Loading pistol and rifle is much more touchy so to speak than shotgun shells. I started my shot shell loading on a 600jr way back in 1971, but gave it up when it got to expensive to load 2-300 loads a week. 

Shipper


----------



## PA Plumber (Jul 30, 2007)

You're right. It is very expensive to load your own shotgun shells now. You can buy cheapies at the store for less than load your own. I do like the recoil of my own shells though. Similar set-up to the STS Clays loads.

The last time I bought stuff was over 3 years ago. Bought enough to do 10,000 rounds. Still have about 5,000 rounds of raw material left. My cost to load a box is about $1.91. Almost twice that buying today. My stuff is older due to an accident and related surgery shutting me down for a few years.

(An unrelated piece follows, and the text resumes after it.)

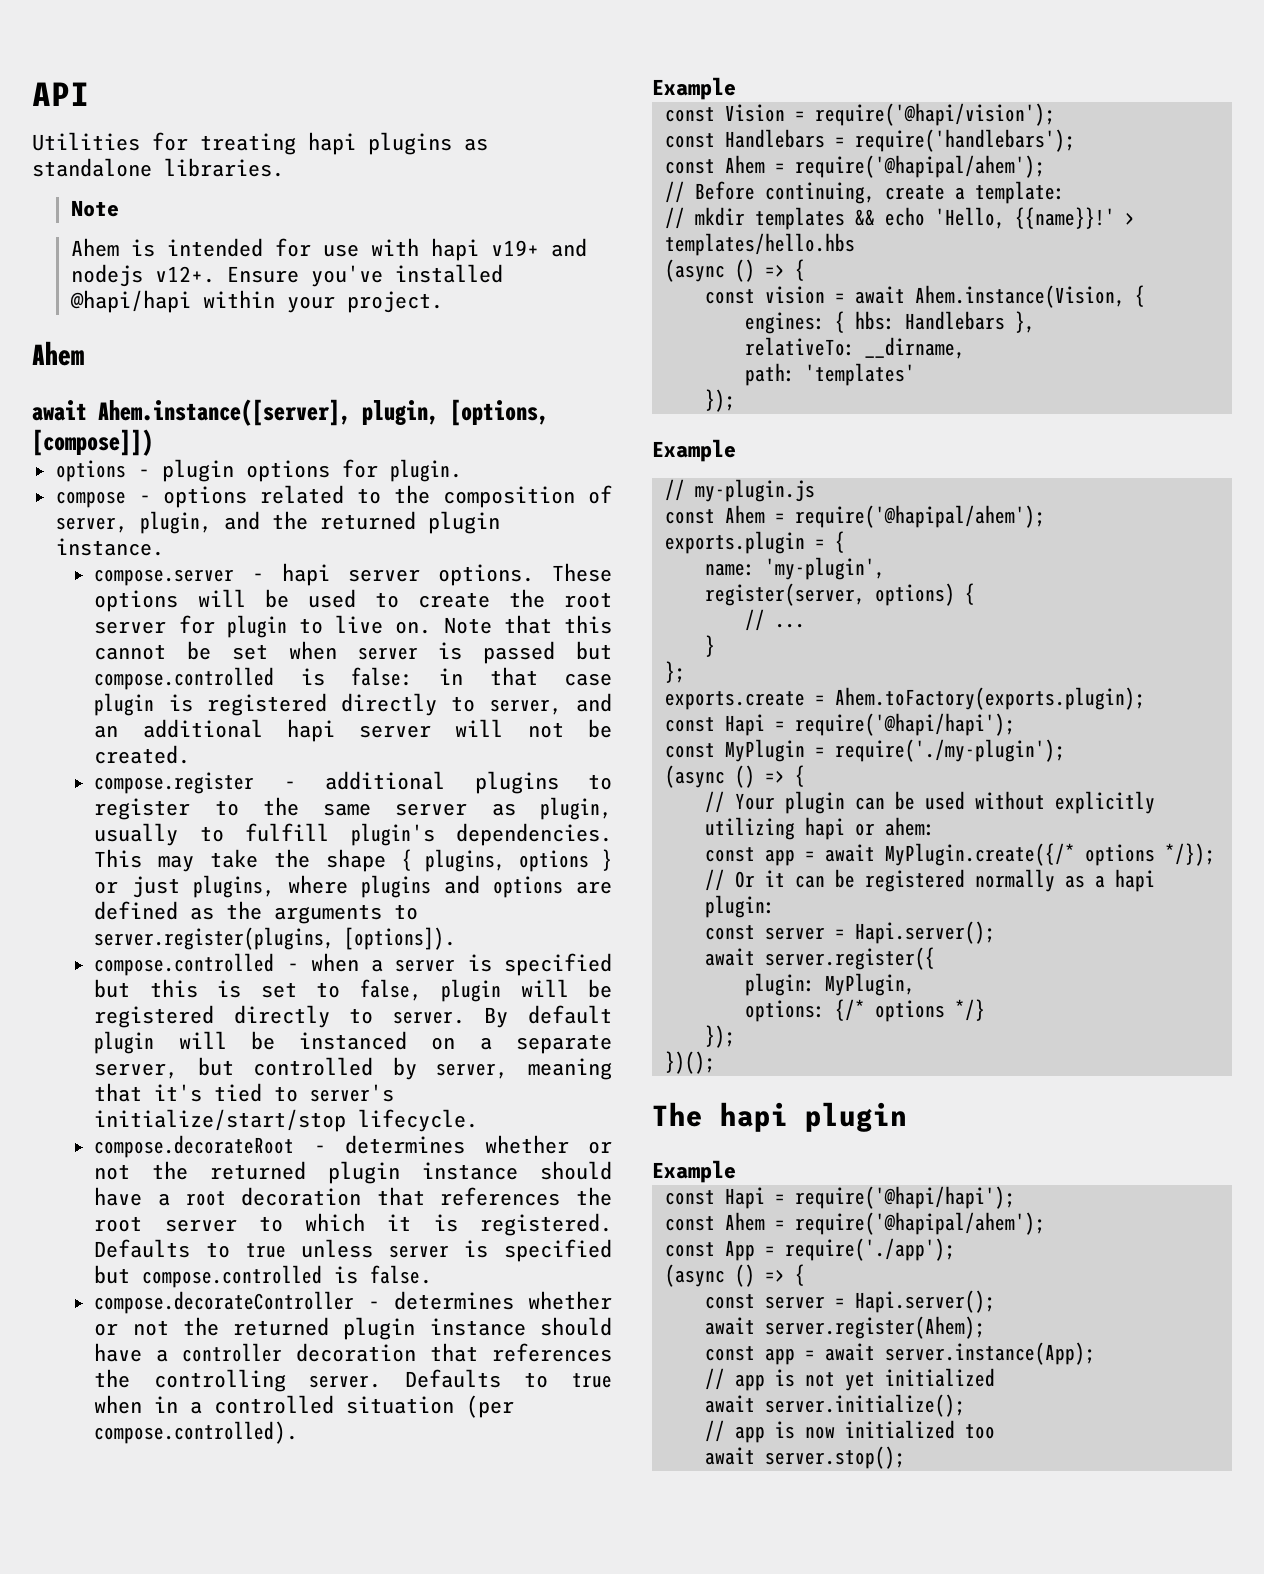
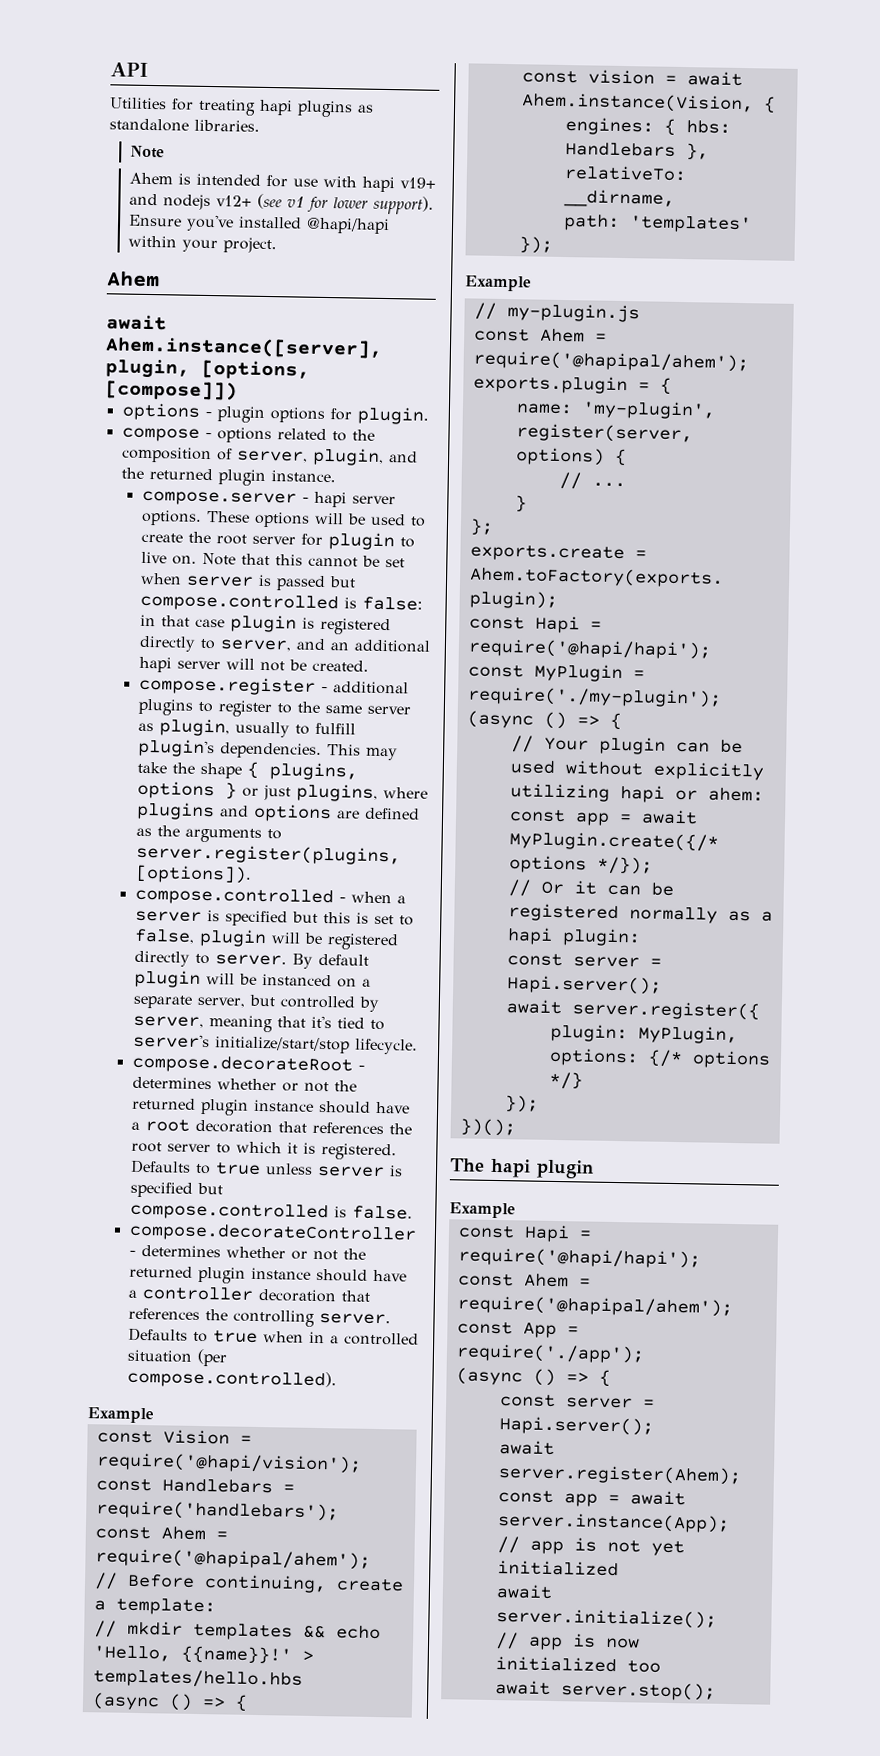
- Ahem is intended for use with hapi v19+ and nodejs v12+.
+ Ahem is intended for use with hapi v19+ and nodejs v12+ (see v1 for lower support).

I'll look into Dillon. I'm thinking the Lee single stage is the way to go for now for me also. I just plink around at our farm and use it for small game and groundhogs. Carried it last deer season, but got a couple with the bow, so no real incentive to hunt hard.

Would you recommend all lead bullets or are the jacketed ones worth the extra dough?


----------



## Shipper50 (Jul 30, 2007)

PA Plumber said:


> You're right. It is very expensive to load your own shotgun shells now. You can buy cheapies at the store for less than load your own. I do like the recoil of my own shells though. Similar set-up to the STS Clays loads.
> 
> The last time I bought stuff was over 3 years ago. Bought enough to do 10,000 rounds. Still have about 5,000 rounds of raw material left. My cost to load a box is about $1.91. Almost twice that buying today. My stuff is older due to an accident and related surgery shutting me down for a few years.
> 
> ...



The main thing with lead is how hard it is and how hot you shoot your gun. The guy who showed me how to load cast his own lead bullets with wheel weights and junk lead and they were pretty hard. If your just going to plink as they say and don't want hot loads and don't mind cleaning your barrel, then shoot lead. Make sure its somewhat hard and the lube doesn't smoke to much. Lead bullets with the wrong type of lube can make it seem like your shooting black powder. 

Shipper


----------



## PA Plumber (Jul 30, 2007)

I do like hot loads and don't like cleaning. I'm using a GP-100 Stainless with a 6" barrel. It rides around with me in the truck and takes lots of walks through the woods.

Also, I'm currently shooting the Winchester .38 special in the + P. I like the load and would probably try to match it if I was putting together my own components.

I guess I answered the question. I'll stay with the jacketed HP bullets.


----------



## oneadam12 (Jul 30, 2007)

The dillon has a really nice set up, change one plate and you don't have to go through the whole setup process when you change dies. I think lee makes one now too though and there could be others like these. I haven't loaded in a few years, but I need (want) to get back into it.


----------



## PA Plumber (Jul 30, 2007)

Dillon has a great name in shotgun, rifle, and pistol cartridge reloading. They also have a hefty price. Looks like the entry fee is around $400.00 for what I'm looking for. Sure will take a pile of ammo to make it worth it. I shoot about 100 rounds of .38 special per year. I have only shot about 10 rounds of .280 in the last 5 years.


----------



## sawinredneck (Jul 30, 2007)

On the cheap, Lee really does make good stuff. Cost doesn't matter, BUY Dillon!!!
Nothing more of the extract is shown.